What the exercise asks
In the records below, find the line containing "Downunder Dashers Tee: 48", then copy that line and all lines after it, exactly, omitting every picture.

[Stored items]
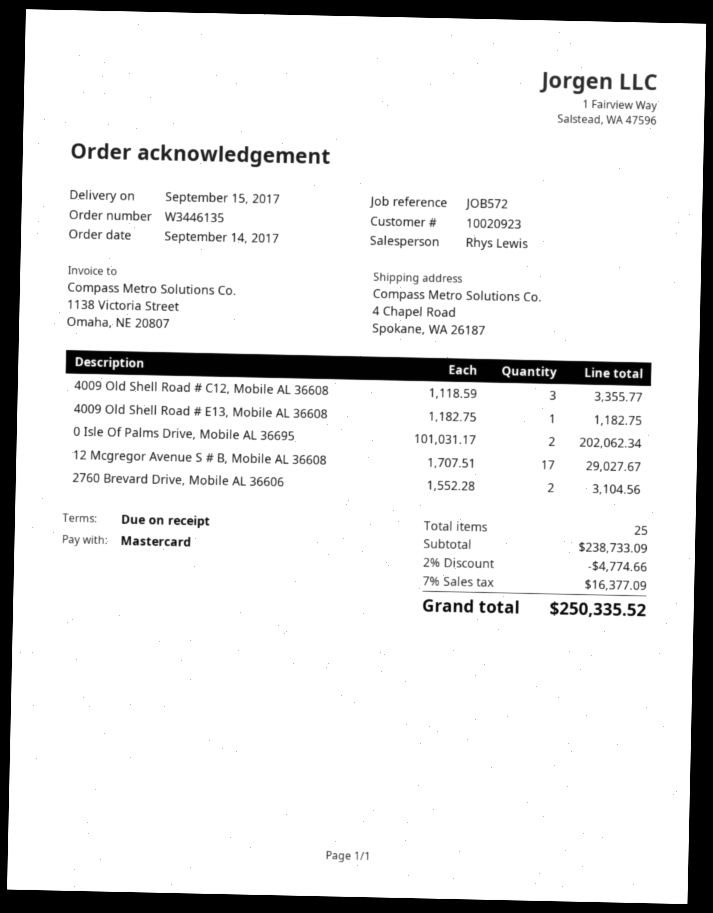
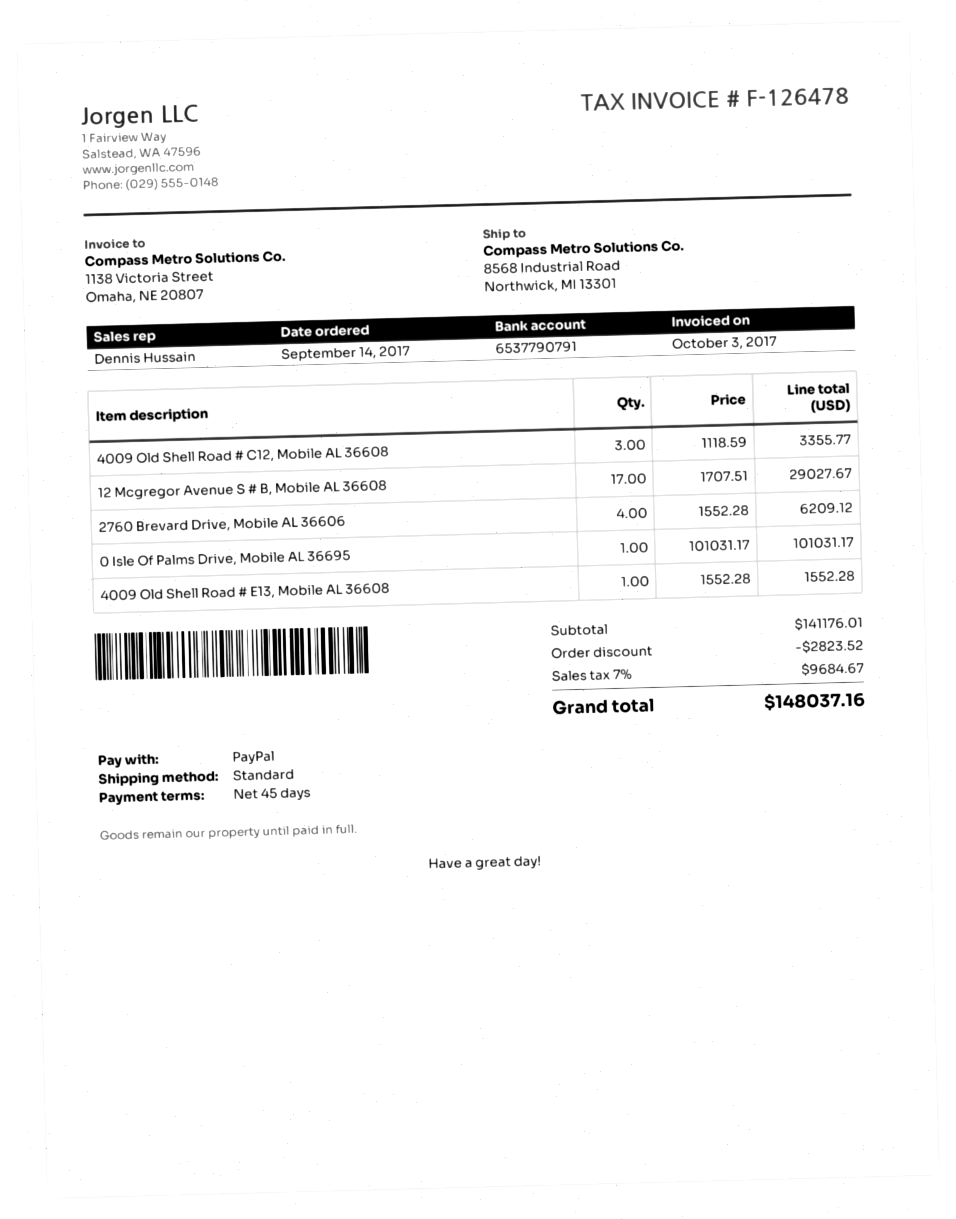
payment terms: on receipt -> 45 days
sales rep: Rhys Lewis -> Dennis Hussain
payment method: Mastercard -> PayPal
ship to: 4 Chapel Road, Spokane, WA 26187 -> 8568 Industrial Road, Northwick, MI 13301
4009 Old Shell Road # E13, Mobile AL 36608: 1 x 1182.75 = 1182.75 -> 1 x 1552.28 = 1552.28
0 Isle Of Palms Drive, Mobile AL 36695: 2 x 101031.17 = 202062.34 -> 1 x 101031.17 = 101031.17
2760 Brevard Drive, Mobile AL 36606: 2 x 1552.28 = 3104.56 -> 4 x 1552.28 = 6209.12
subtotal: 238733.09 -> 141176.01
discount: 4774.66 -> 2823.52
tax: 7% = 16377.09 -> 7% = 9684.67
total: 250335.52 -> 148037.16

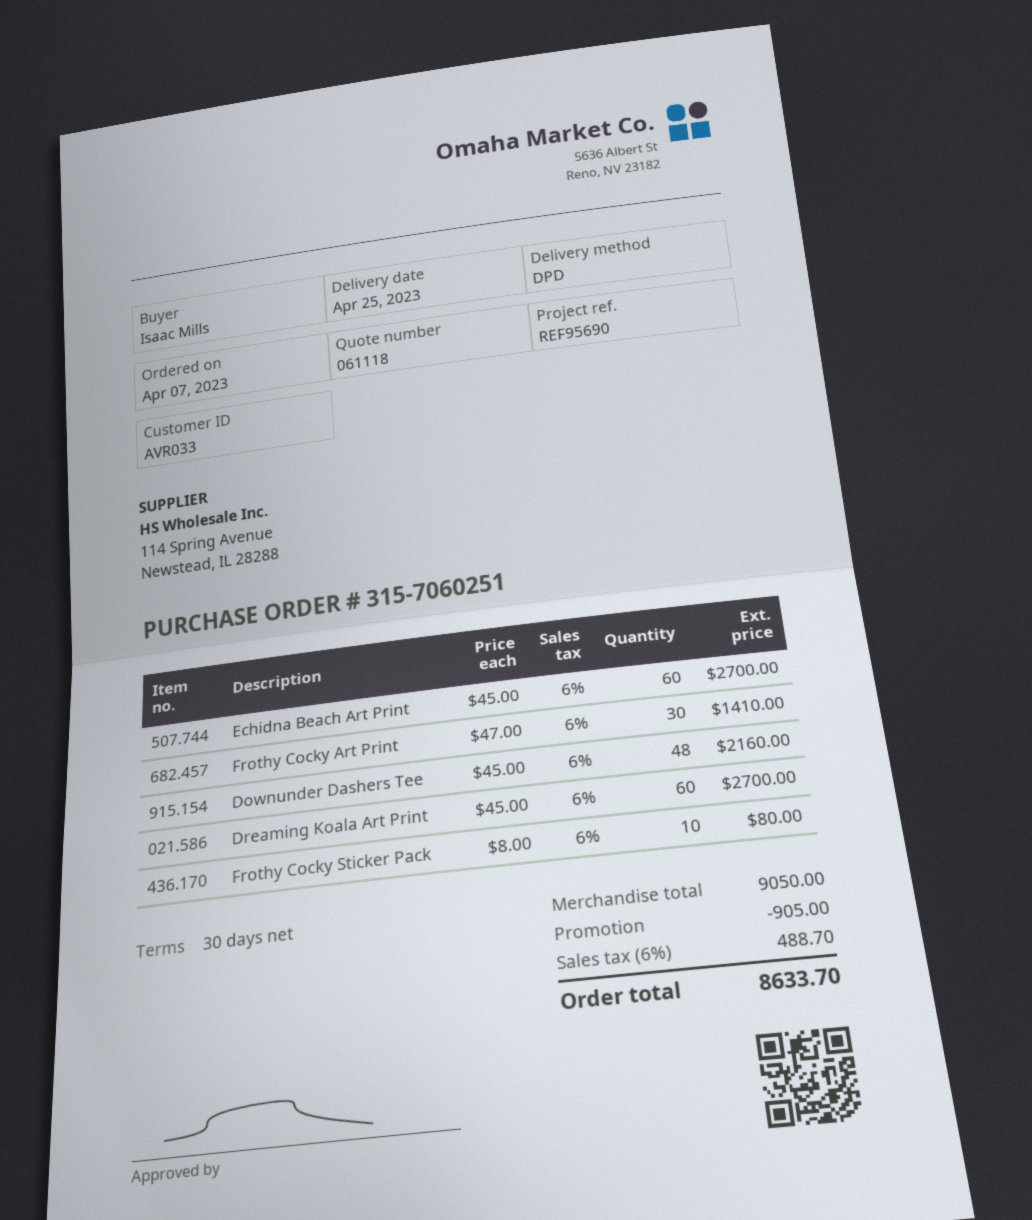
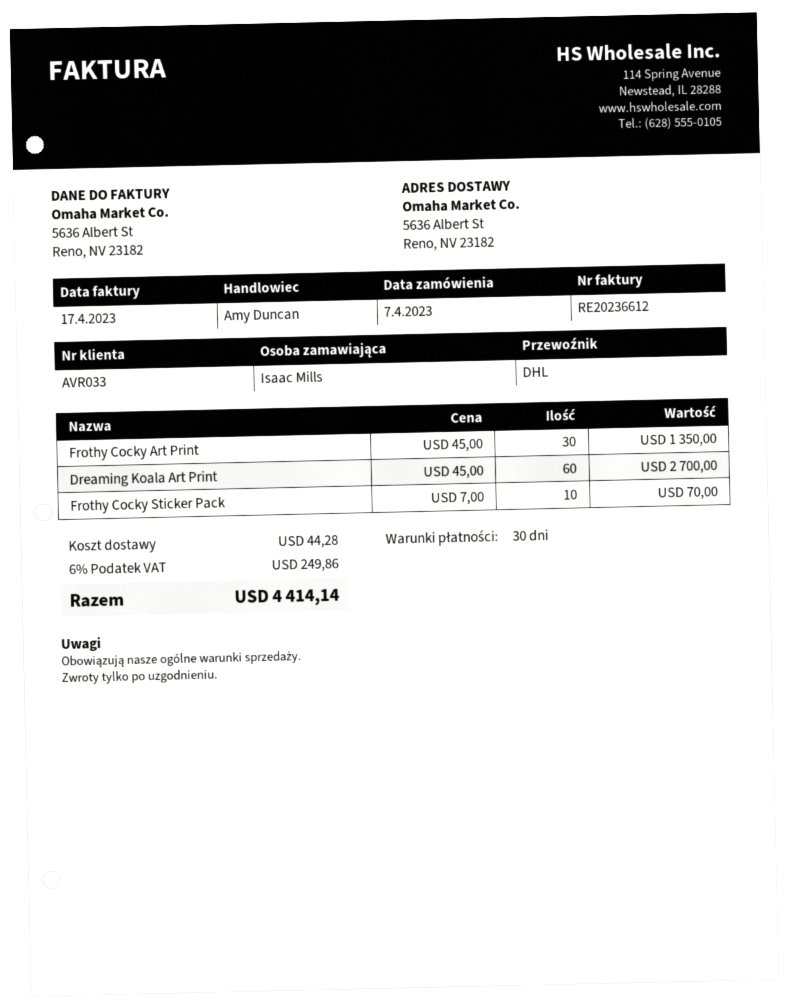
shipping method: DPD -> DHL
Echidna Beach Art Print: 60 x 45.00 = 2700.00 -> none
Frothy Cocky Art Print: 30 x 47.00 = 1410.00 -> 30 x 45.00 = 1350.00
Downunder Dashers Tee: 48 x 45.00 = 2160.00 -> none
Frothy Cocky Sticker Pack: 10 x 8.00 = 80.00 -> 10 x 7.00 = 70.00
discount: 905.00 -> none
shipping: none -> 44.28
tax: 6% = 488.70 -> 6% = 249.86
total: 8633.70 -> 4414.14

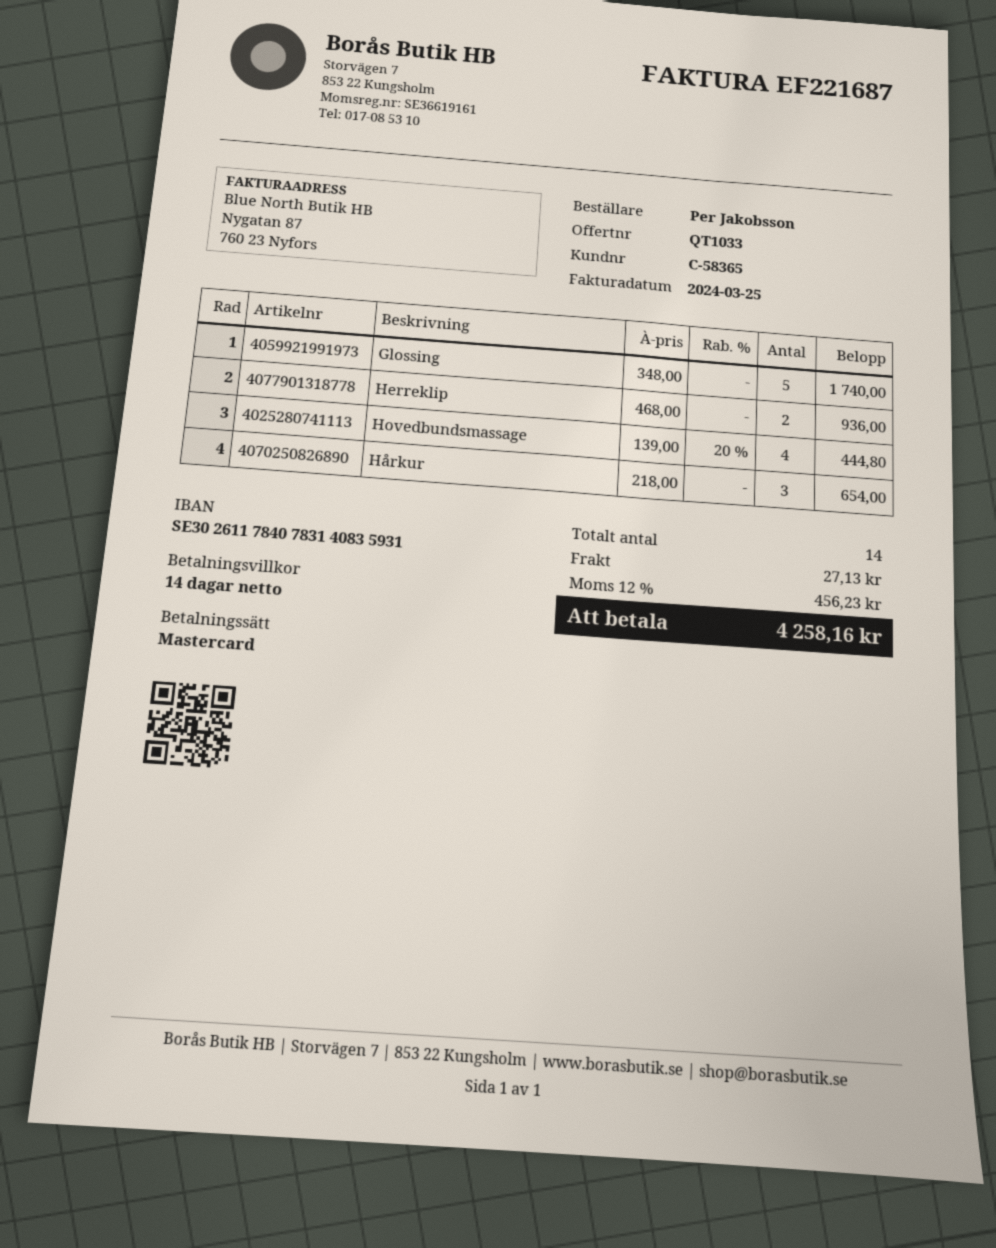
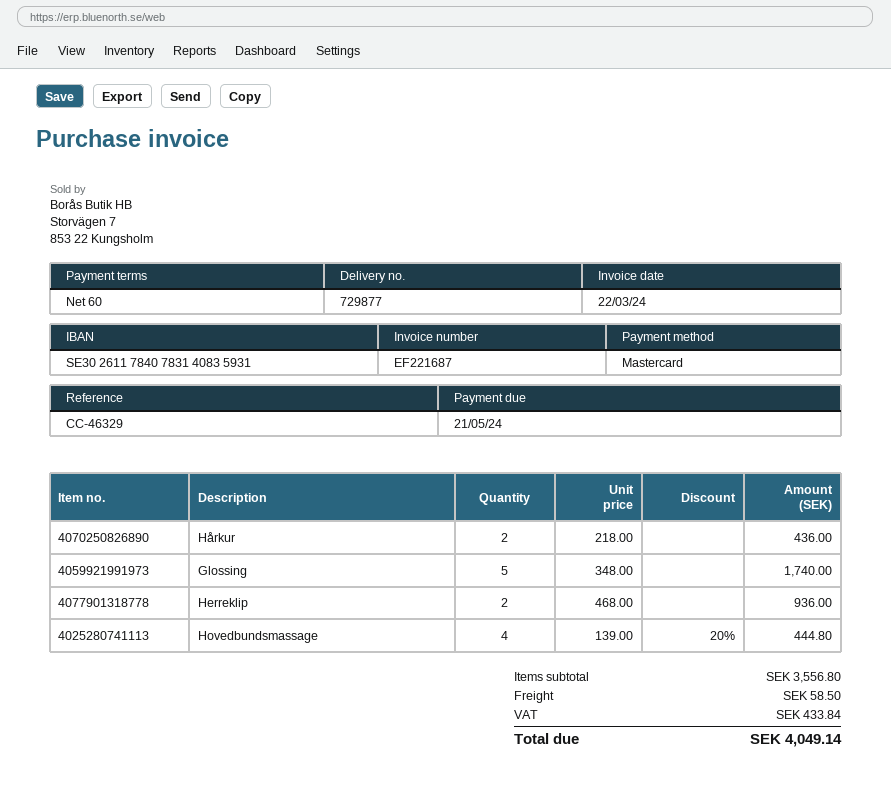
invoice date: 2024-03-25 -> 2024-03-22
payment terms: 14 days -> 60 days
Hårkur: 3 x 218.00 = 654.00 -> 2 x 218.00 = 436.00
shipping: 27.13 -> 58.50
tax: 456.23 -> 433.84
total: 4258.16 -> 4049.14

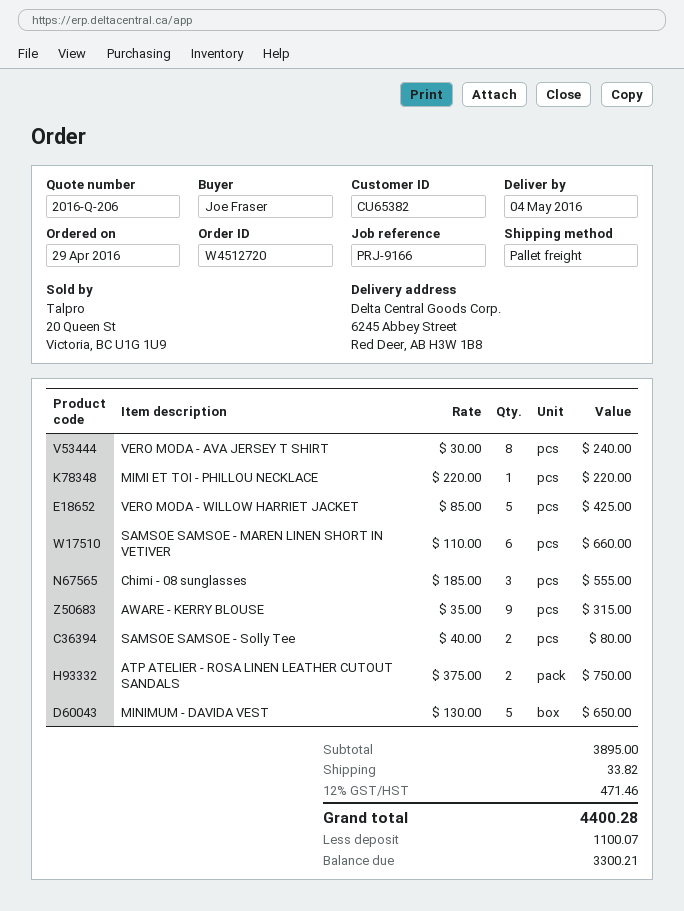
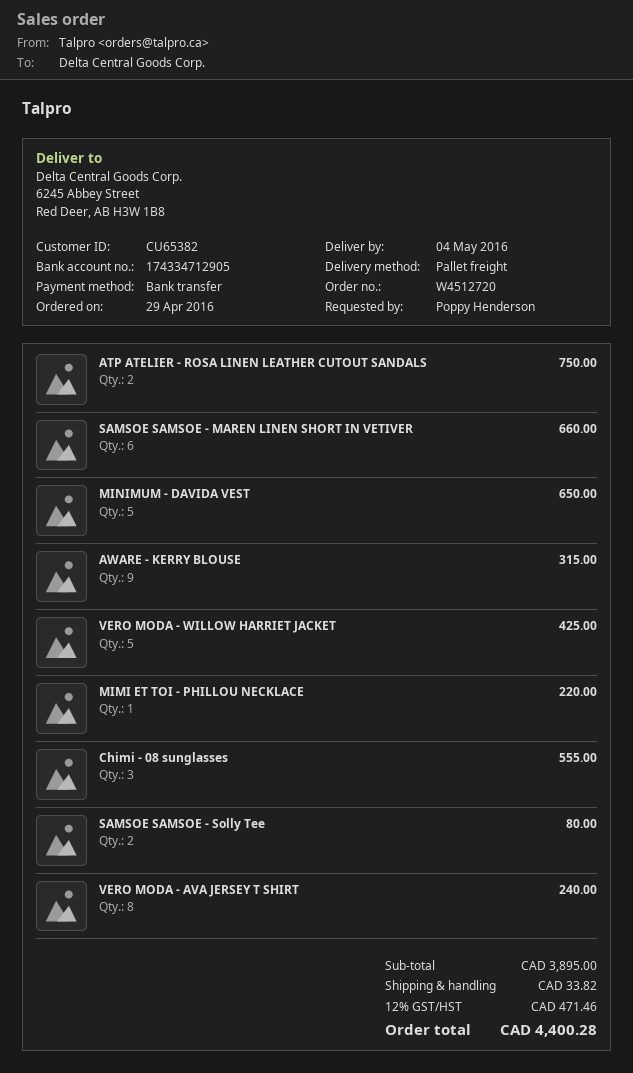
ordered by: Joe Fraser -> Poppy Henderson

Written response
Downunder Dashers Tee: 48 x 45.00 = 2160.00 -> none
Frothy Cocky Sticker Pack: 10 x 8.00 = 80.00 -> 10 x 7.00 = 70.00
discount: 905.00 -> none
shipping: none -> 44.28
tax: 6% = 488.70 -> 6% = 249.86
total: 8633.70 -> 4414.14

invoice date: 2024-03-25 -> 2024-03-22
payment terms: 14 days -> 60 days
Hårkur: 3 x 218.00 = 654.00 -> 2 x 218.00 = 436.00
shipping: 27.13 -> 58.50
tax: 456.23 -> 433.84
total: 4258.16 -> 4049.14

ordered by: Joe Fraser -> Poppy Henderson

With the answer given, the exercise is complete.